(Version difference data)

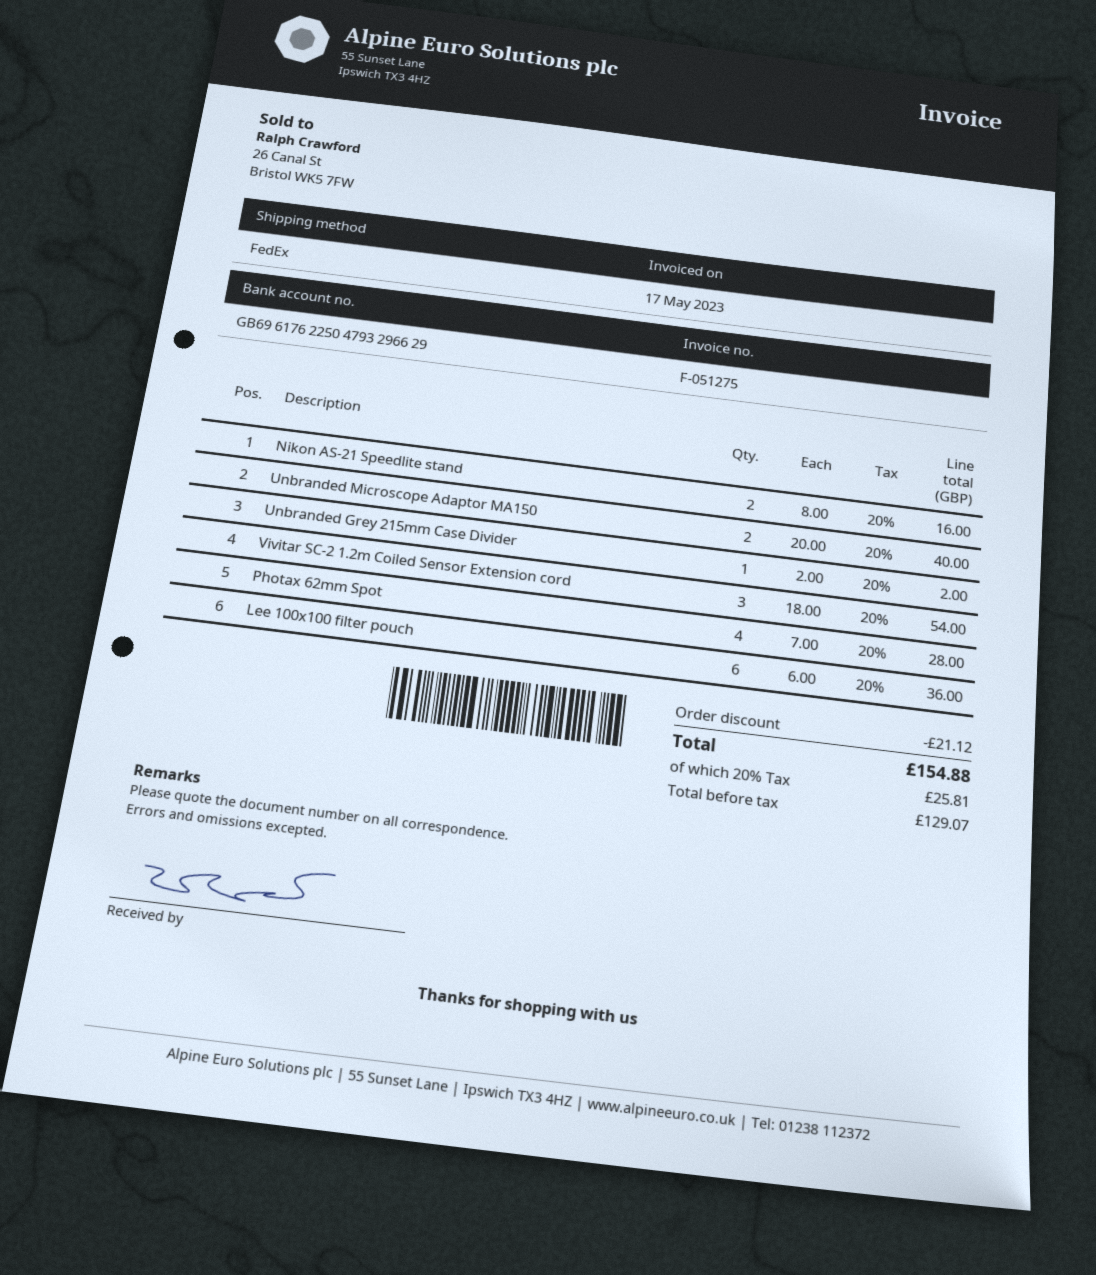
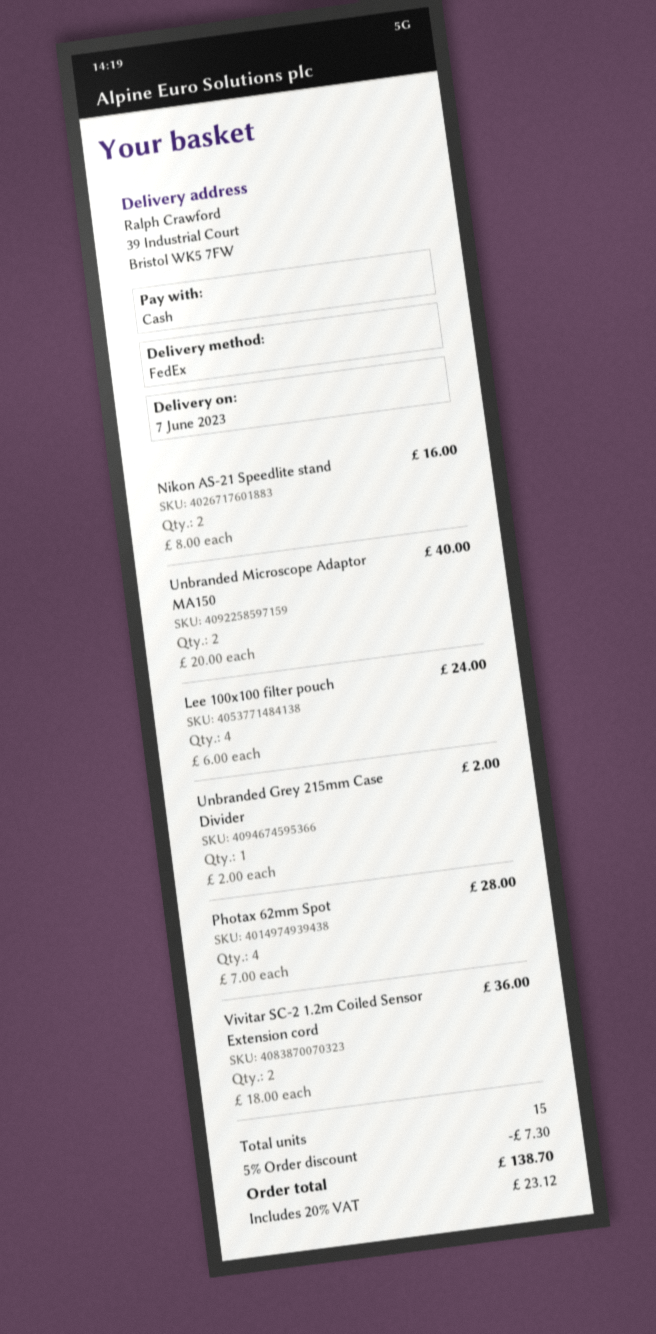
Vivitar SC-2 1.2m Coiled Sensor Extension cord: 3 x 18.00 = 54.00 -> 2 x 18.00 = 36.00
Lee 100x100 filter pouch: 6 x 6.00 = 36.00 -> 4 x 6.00 = 24.00
discount: 21.12 -> 7.30
tax: 20% = 25.81 -> 20% = 23.12
total: 154.88 -> 138.70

Task statement>
Write out all of the data above exactly, pictures excluded.

Result of this task>
Vivitar SC-2 1.2m Coiled Sensor Extension cord: 3 x 18.00 = 54.00 -> 2 x 18.00 = 36.00
Lee 100x100 filter pouch: 6 x 6.00 = 36.00 -> 4 x 6.00 = 24.00
discount: 21.12 -> 7.30
tax: 20% = 25.81 -> 20% = 23.12
total: 154.88 -> 138.70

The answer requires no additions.